Fourth: So how does SPCC work? What does it do with all the information? What is its output and how is it generated? For stars, does SPCC correct each star, one-to-one for stars it can find in the GAIA database? Or does SPCC create a global correction that resembles the resulting models that DBE or ABE create? Does it correct stars as a whole, separately and then use a different model to correct the background? If not star to star correction, and for stars found in the image that are not in the GAIA database, is there a model of how the camera/filter image train defect/correction is applied? Does it parse the image and work on sectors using only GAIA data for those sectors to correct sector by sector, such as BXT does its deconvolution? How does it deal with gradients? It seems to me that gradients could be a source of major errors if SPCC can only create a global correction factor. In fact, the PI writeup does states that SPCC should be used after the background is flatted. So that makes sense. The background neutralization as a separate feature then seems odd. Should that not fall out as part of the overall correction? And if not, wouldn't the background issues cause defects in the CC of other features? Would it not make sense to do color correction near the end of processing? After all, that great CC, done early, will easily be skewed by all the other functions, some known to cause color shifts, applied to an image.
Additional Question (In Edit): One main purpose of GAIA was to detect variable light signals in stars. I.e. discover planet transit signals and such. These are rare. But there are many many variable stars for other reasons. Because SPCC relies on the accurate photometry of individual stars, does SPCC specifically exclude stars that GAIA has identified as variable when it makes its CC?

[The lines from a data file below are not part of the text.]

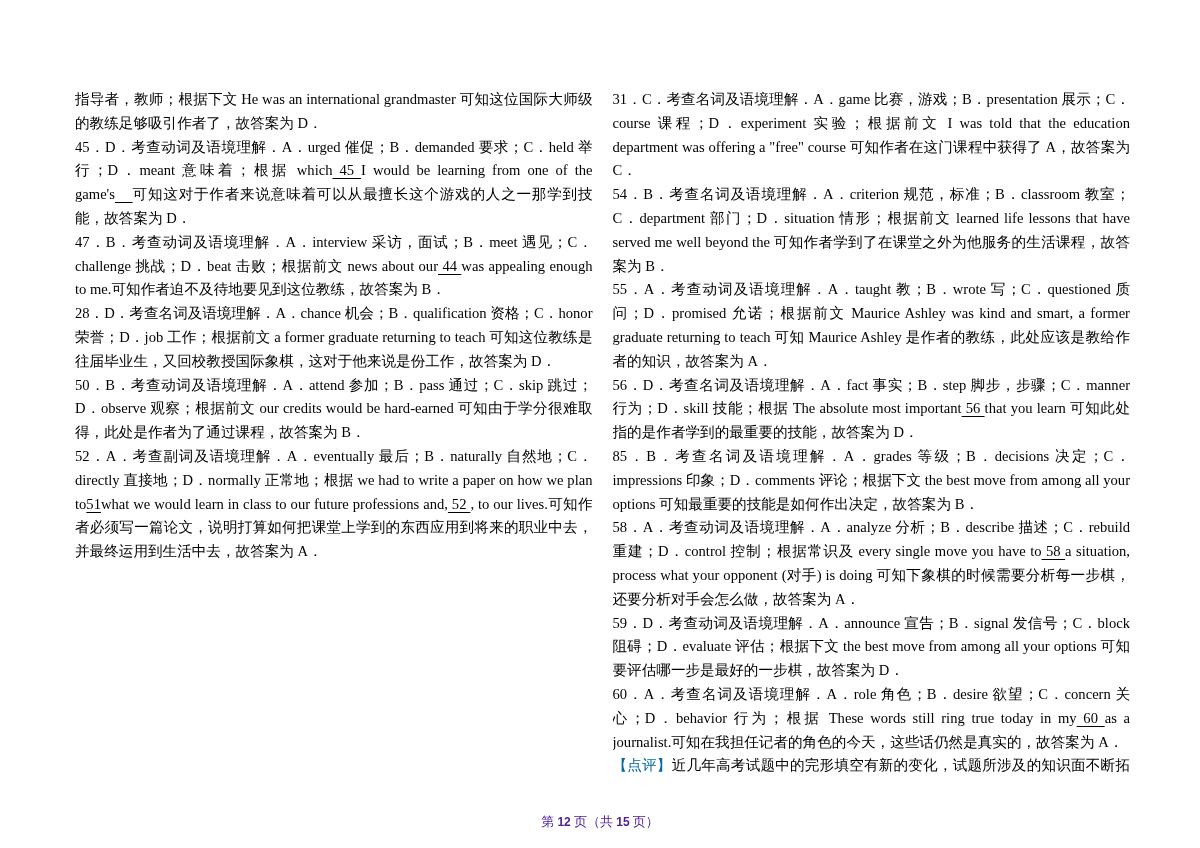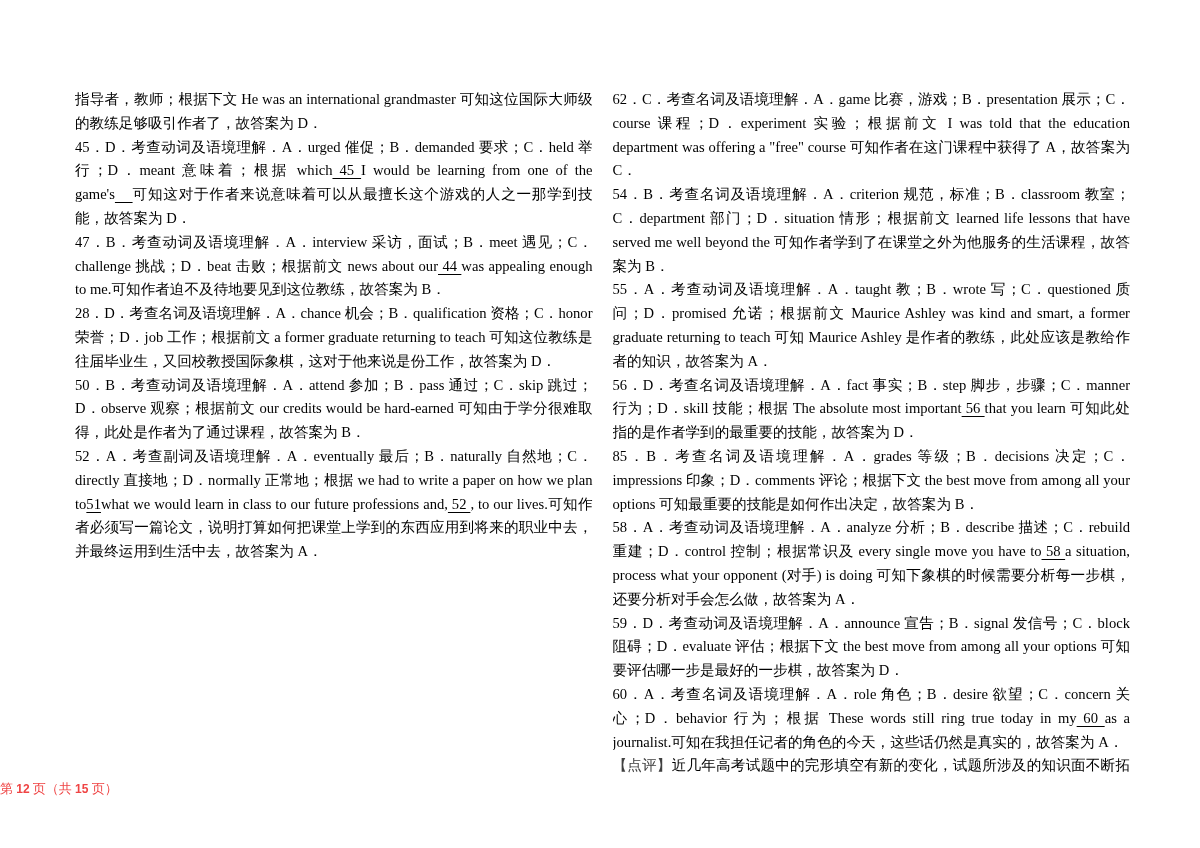"62．C．考查名词及语境理解．A．game" p.para { text: 62 -> 31 }
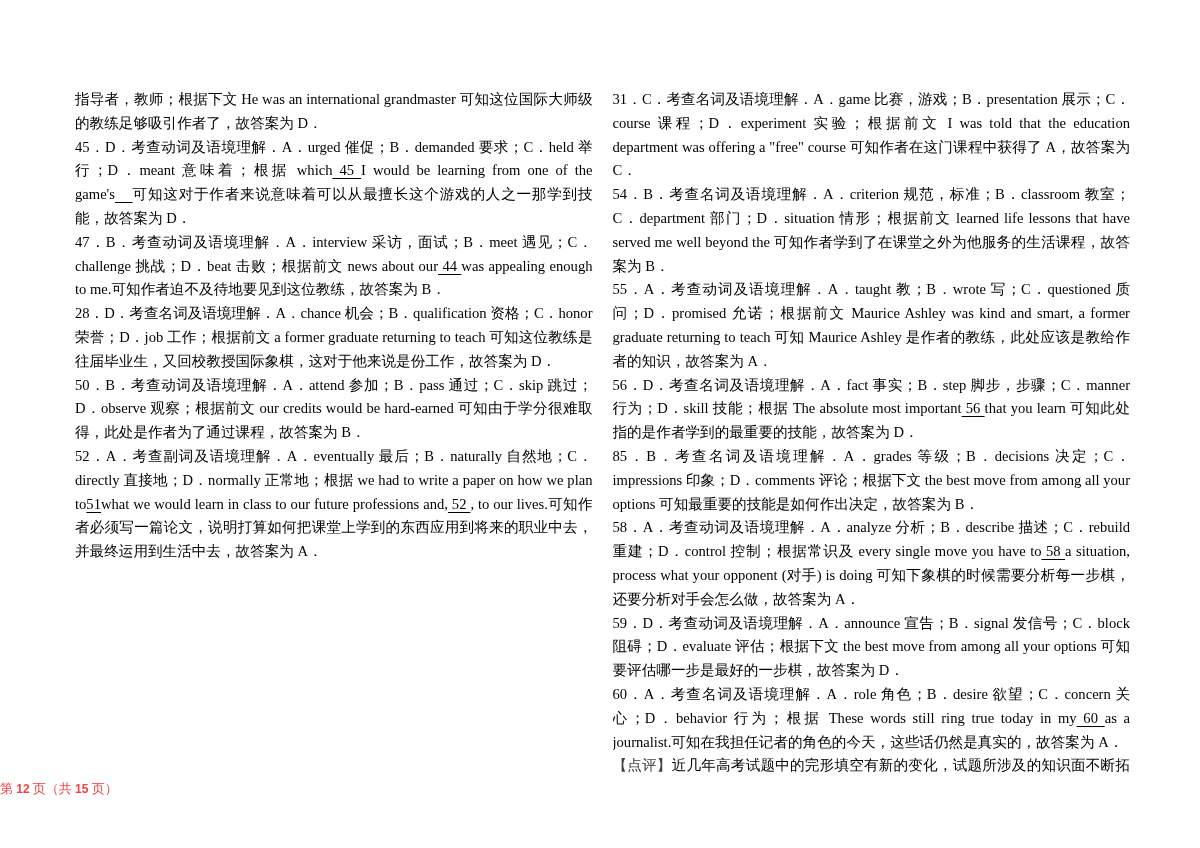"【点评】" .lead { color: #404040 -> #0369a1 }
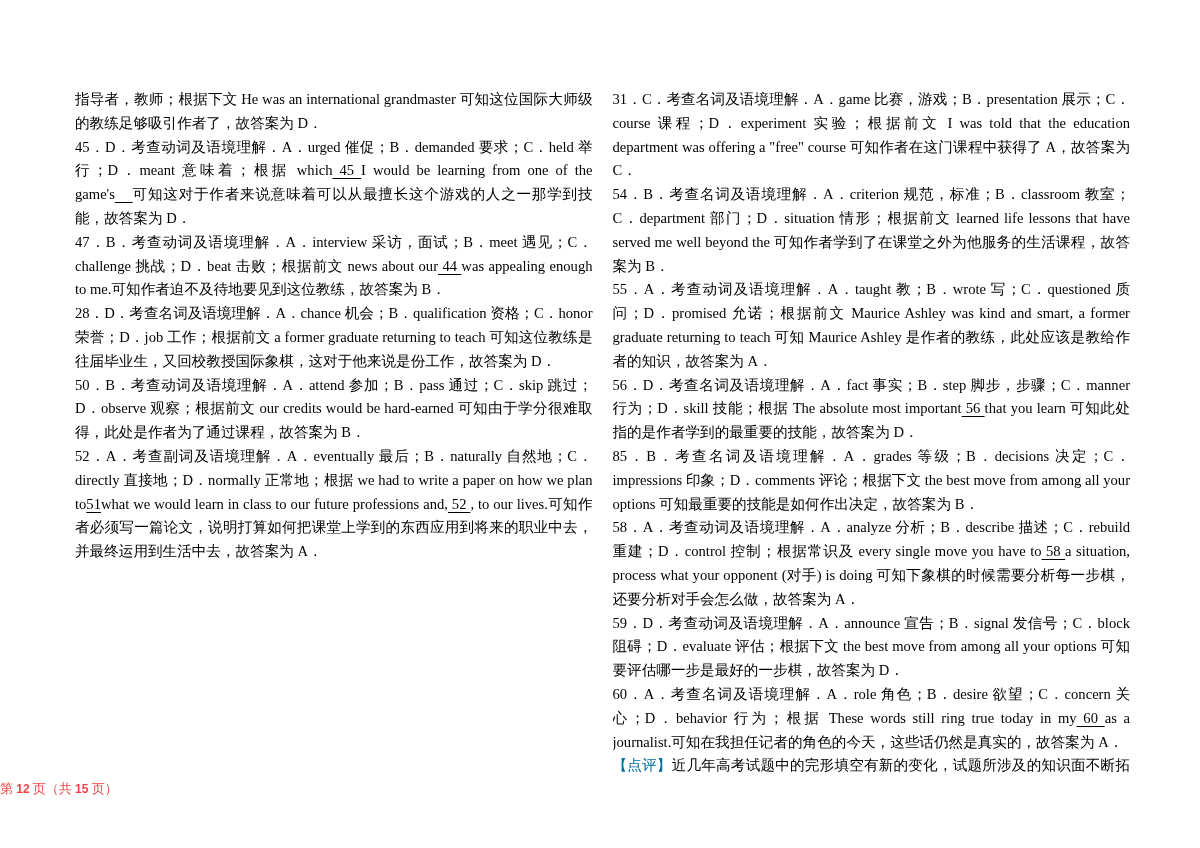"第 12 页（共 15 页）" .footer { color: #ef4444 -> #4c1d95; text-align: none -> center; top: 780px -> 813px }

It is interesting that the PI writeup for SPCC has a couple sections that point to the history and origins of the development of reference-based CC in PI and the philosophy of what color means in astrophotography. I find it odd that they (or at least the writer of these sections) seem to believe that there is somehow a defect (maybe an untruthfulness?) to images generated with uncalibrated, improperly stretched, or othewise images with regards to color. Yet just above, there is a basically a tutorial on how you can "choose" your white balance source, which yields completely color-changed images! Taken a different way, it implies that if person A arrives at an identically colored image of the same object as person B, yet person A started with a propely color calibrated image, only image from person A is somehow OK. But then the final, philosphical, question is, how accurate does an image need to be calibrated to yield the images we want?